Records from a data source
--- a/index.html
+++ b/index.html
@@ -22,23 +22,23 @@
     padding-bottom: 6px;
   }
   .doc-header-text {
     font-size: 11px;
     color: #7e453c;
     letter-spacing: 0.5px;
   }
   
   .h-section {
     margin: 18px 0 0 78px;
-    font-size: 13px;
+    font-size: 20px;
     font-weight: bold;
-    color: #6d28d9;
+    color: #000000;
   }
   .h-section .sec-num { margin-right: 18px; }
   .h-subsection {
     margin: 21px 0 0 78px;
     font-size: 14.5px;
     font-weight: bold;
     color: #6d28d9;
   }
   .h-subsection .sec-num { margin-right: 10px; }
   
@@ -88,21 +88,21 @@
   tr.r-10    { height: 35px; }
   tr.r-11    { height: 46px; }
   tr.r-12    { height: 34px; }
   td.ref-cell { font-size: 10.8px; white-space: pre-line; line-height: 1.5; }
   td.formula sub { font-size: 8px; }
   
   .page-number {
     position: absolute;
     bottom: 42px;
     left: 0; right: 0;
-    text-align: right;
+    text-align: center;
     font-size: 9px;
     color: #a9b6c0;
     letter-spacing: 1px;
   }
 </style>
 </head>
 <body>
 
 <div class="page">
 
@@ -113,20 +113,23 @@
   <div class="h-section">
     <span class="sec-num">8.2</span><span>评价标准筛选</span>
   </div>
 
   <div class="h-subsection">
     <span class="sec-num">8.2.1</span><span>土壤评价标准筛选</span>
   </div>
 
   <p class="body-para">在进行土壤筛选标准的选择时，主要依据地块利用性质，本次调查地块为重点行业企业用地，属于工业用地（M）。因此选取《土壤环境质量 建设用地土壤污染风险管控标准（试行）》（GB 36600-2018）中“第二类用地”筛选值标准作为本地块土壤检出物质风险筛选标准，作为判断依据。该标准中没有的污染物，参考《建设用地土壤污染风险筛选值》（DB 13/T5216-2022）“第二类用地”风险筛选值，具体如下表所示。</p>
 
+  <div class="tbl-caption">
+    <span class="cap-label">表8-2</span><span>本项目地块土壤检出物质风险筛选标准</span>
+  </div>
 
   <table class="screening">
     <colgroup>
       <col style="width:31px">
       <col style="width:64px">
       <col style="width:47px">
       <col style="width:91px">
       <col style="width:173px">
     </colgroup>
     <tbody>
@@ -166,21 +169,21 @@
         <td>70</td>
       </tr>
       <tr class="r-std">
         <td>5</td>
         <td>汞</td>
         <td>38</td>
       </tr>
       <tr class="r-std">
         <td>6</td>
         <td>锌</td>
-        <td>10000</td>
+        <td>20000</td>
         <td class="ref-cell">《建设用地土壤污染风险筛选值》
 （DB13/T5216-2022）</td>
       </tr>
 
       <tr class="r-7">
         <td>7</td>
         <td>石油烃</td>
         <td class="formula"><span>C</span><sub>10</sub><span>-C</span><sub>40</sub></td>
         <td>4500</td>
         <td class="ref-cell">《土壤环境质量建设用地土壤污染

--

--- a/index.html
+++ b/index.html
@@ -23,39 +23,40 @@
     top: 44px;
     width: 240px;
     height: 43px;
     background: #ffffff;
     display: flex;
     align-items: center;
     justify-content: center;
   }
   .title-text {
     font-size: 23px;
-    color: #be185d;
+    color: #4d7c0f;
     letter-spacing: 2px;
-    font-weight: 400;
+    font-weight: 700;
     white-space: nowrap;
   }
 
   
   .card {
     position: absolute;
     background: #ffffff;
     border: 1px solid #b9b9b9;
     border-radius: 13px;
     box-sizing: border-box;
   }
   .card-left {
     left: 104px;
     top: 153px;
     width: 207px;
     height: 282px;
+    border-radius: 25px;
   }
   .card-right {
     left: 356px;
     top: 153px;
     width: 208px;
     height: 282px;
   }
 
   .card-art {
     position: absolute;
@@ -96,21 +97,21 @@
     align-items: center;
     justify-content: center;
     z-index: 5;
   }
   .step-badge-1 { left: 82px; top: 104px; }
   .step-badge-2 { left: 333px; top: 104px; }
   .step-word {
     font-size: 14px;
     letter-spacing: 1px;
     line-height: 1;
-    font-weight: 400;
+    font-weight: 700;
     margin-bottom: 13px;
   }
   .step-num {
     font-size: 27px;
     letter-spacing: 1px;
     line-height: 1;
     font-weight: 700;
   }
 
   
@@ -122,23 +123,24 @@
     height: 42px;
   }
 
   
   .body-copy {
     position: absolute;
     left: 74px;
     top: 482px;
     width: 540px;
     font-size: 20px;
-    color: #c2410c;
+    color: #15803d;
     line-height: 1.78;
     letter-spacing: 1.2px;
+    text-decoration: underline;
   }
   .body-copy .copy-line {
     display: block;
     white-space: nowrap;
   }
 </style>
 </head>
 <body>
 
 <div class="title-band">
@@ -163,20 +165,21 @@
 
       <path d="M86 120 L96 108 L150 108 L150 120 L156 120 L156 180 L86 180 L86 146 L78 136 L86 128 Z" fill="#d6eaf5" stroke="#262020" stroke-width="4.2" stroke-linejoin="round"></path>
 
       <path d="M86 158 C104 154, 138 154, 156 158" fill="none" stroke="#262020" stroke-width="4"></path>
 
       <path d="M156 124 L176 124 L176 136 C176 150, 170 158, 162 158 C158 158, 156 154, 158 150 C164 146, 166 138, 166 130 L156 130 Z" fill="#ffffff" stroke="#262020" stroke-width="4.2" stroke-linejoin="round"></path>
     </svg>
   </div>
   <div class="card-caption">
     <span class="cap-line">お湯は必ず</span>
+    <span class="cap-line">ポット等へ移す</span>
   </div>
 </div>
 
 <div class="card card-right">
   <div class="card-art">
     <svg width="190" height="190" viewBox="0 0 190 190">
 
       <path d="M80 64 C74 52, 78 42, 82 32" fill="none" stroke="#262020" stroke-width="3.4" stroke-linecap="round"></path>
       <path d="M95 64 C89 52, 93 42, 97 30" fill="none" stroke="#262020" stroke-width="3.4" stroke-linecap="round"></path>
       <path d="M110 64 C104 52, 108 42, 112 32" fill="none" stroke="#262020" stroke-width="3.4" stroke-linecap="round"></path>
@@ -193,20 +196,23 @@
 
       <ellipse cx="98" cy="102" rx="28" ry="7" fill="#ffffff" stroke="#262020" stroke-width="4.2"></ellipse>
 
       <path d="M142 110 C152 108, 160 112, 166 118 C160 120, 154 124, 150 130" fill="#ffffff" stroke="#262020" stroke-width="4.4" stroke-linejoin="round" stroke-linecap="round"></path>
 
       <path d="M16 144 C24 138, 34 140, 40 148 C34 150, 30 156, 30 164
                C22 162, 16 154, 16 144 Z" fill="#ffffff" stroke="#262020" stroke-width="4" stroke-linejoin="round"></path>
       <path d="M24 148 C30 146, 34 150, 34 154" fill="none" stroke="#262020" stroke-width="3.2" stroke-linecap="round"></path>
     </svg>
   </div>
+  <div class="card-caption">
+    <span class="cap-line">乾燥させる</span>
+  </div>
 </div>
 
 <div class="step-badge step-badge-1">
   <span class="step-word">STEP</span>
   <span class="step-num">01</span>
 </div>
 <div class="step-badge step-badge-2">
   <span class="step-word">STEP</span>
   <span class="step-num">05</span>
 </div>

→ PROBLEM TO WORK ON: Search the data for the string "right" and copy every line where it appears.

→ SOLVED PROBLEM:
   .h-section .sec-num { margin-right: 18px; }
   .h-subsection .sec-num { margin-right: 10px; }
     left: 0; right: 0;
-    text-align: right;
   .card-right {
 <div class="card card-right">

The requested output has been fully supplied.